🤖 AI Summary
Existing Synthetic Industrial Anomaly Synthesis (SIAS) methods struggle to generate anomalies with rich textural detail, pixel-level precision, and accurate spatial alignment with the background, thereby limiting downstream segmentation performance. To address this, we propose a hierarchical dual-path diffusion framework: (1) incorporating a clean background prior to guide denoising; (2) introducing an explicit mask alignment mechanism to enforce spatial consistency between synthesized anomalies and background; and (3) constructing an anomaly-specific branch to preserve fine-grained structural details. Our method achieves state-of-the-art performance on the SIAS task across the MVTec and BTAD benchmarks. It significantly improves both detection accuracy and localization precision of subsequent anomaly segmentation models.
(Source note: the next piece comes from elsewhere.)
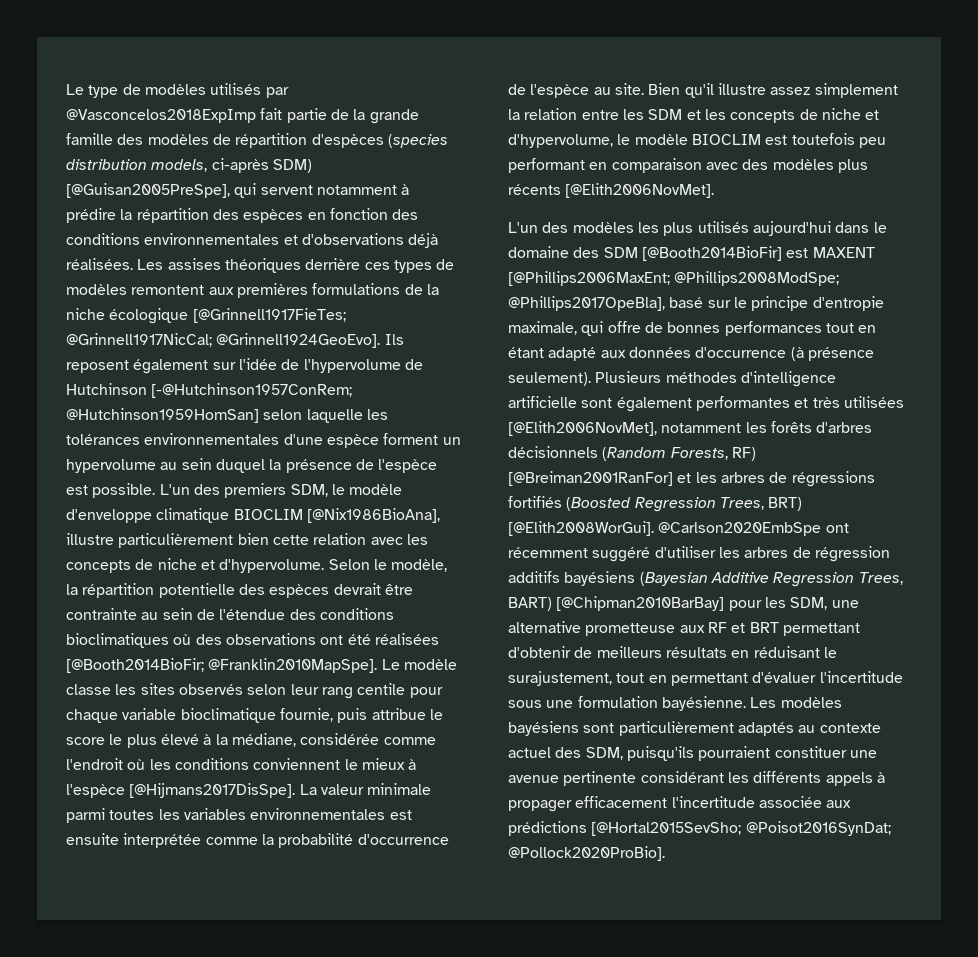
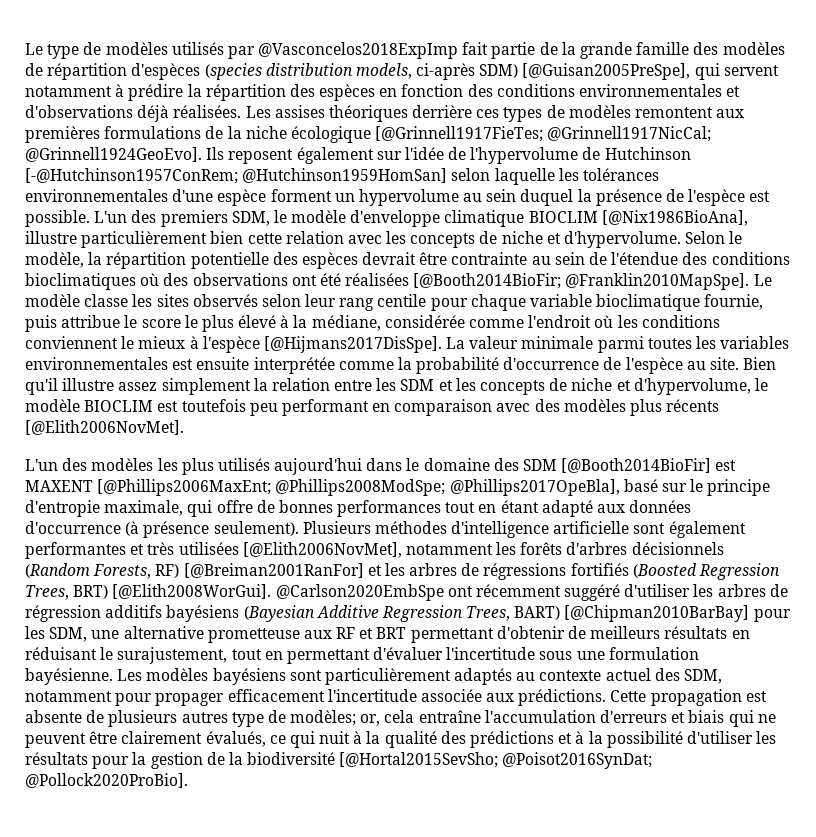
- Les modèles bayésiens sont particulièrement adaptés au contexte actuel des SDM, puisqu'ils pourraient constituer une avenue pertinente considérant les différents appels à propager efficacement l'incertitude associée aux prédictions [@Hortal2015SevSho; @Poisot2016SynDat; @Pollock2020ProBio].
+ Les modèles bayésiens sont particulièrement adaptés au contexte actuel des SDM, notamment pour propager efficacement l'incertitude associée aux prédictions. Cette propagation est absente de plusieurs autres type de modèles; or, cela entraîne l'accumulation d'erreurs et biais qui ne peuvent être clairement évalués, ce qui nuit à la qualité des prédictions et à la possibilité d'utiliser les résultats pour la gestion de la biodiversité [@Hortal2015SevSho; @Poisot2016SynDat; @Pollock2020ProBio].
By jointly optimizing fidelity, structural coherence, and geometric alignment, our approach establishes a new paradigm for high-fidelity, structurally consistent industrial anomaly synthesis.
📝 Abstract
Segmentation-oriented Industrial Anomaly Synthesis (SIAS) plays a pivotal role in enhancing the performance of downstream anomaly segmentation, as it provides an effective means of expanding abnormal data. However, existing SIAS methods face several critical limitations: (i) the synthesized anomalies often lack intricate texture details and fail to align precisely with the surrounding background, and (ii) they struggle to generate fine-grained, pixel-level anomalies. To address these challenges, we propose Segmentation-oriented Anomaly synthesis via Graded diffusion with Explicit mask alignment, termed STAGE. STAGE introduces a novel anomaly inference strategy that incorporates clean background information as a prior to guide the denoising distribution, enabling the model to more effectively distinguish and highlight abnormal foregrounds. Furthermore, it employs a graded diffusion framework with an anomaly-only branch to explicitly record local anomalies during both the forward and reverse processes, ensuring that subtle anomalies are not overlooked. Finally, STAGE incorporates the explicit mask alignment (EMA) strategy to progressively align the synthesized anomalies with the background, resulting in context-consistent and structurally coherent generations. Extensive experiments on the MVTec and BTAD datasets demonstrate that STAGE achieves state-of-the-art performance in SIAS, which in turn enhances downstream anomaly segmentation.